▶ [Problem requirements] Only these lines of the data below are wanted: the one with "(139, 192) none -> [218,292,281,307] utilized", the one with "[348,240,639,262] to document", and any lines between them, each repeated exactly.

▶ [Data in this exercise]
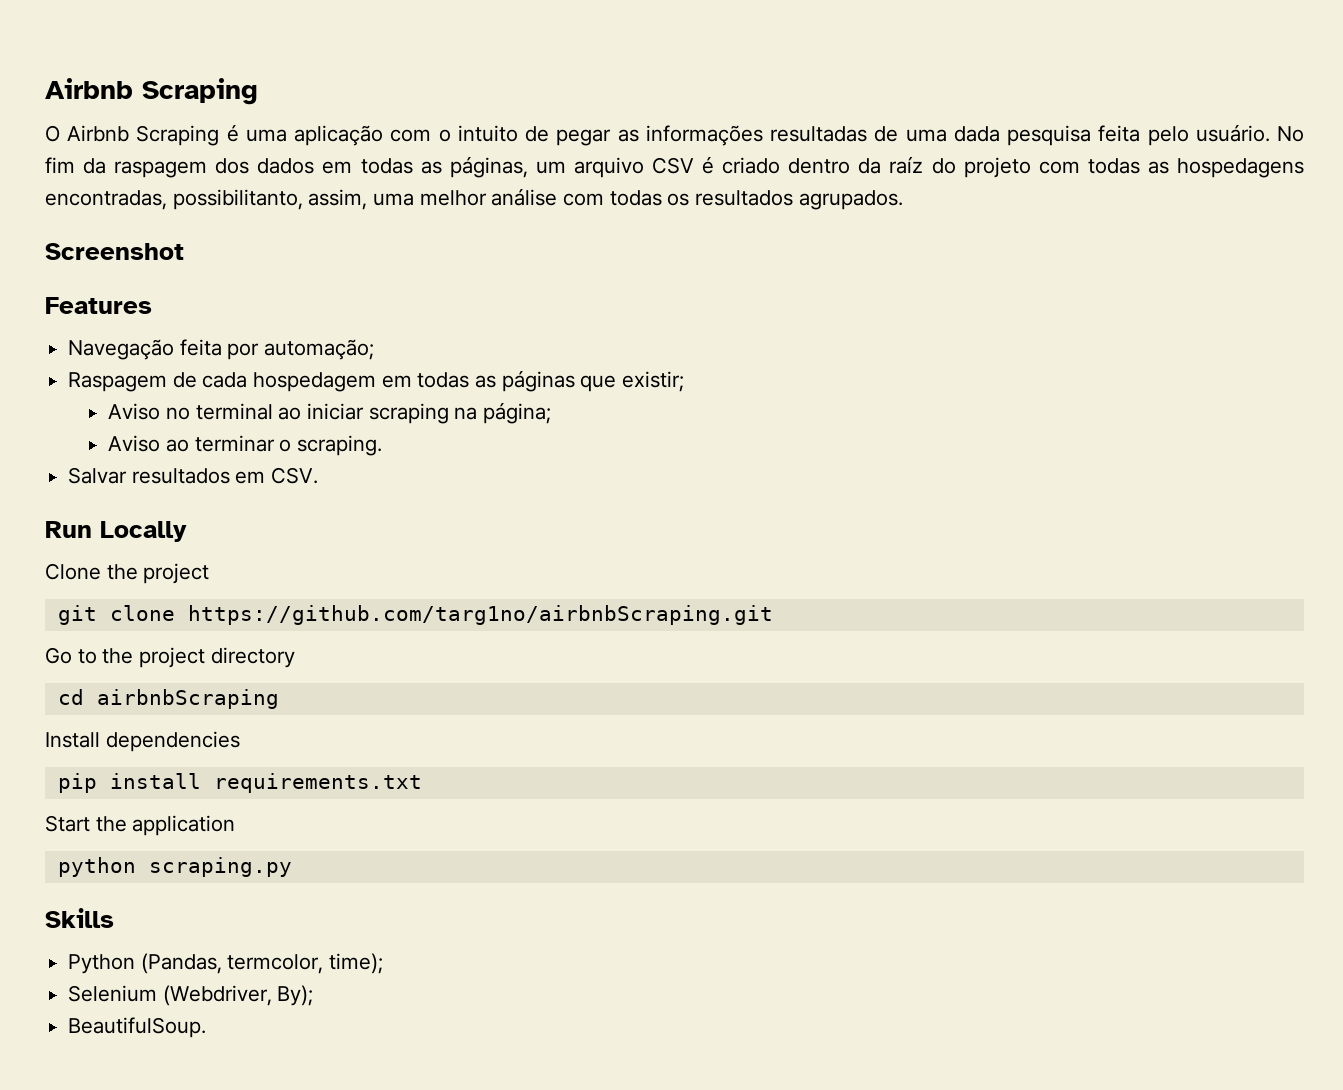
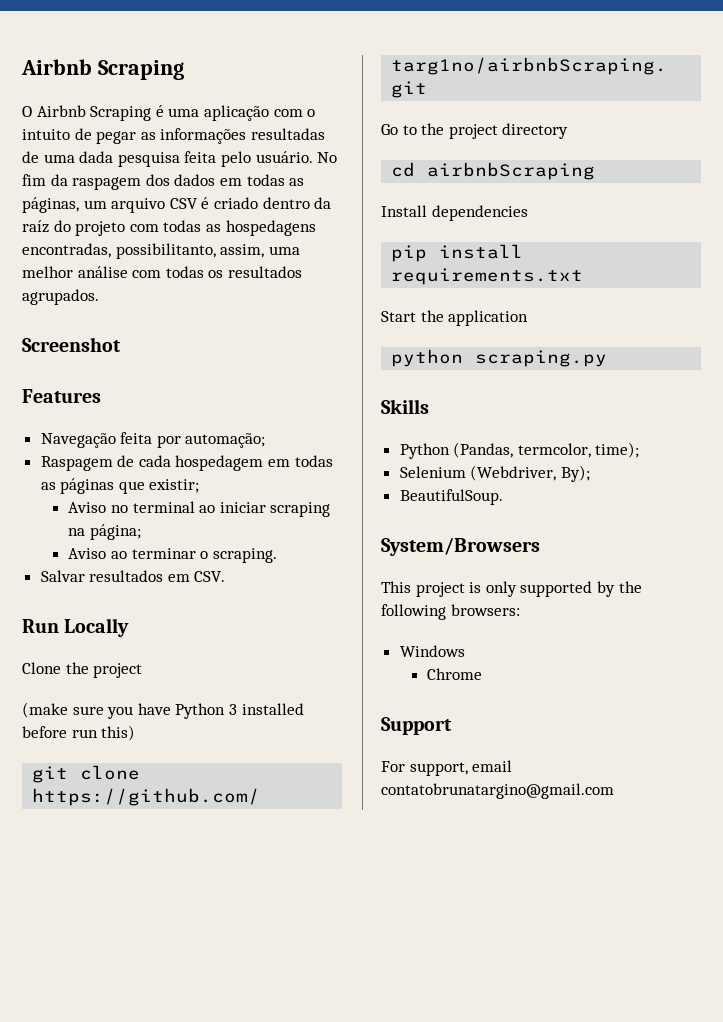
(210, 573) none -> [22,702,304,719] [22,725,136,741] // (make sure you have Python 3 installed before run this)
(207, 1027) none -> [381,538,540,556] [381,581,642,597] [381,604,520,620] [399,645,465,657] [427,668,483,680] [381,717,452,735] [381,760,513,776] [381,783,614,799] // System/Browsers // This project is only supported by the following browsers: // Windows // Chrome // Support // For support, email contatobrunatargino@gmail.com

* * *

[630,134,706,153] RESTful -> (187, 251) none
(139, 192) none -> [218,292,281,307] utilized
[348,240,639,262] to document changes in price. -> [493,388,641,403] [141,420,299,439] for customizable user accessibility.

▶ [Finished exercise]
(139, 192) none -> [218,292,281,307] utilized
[348,240,639,262] to document changes in price. -> [493,388,641,403] [141,420,299,439] for customizable user accessibility.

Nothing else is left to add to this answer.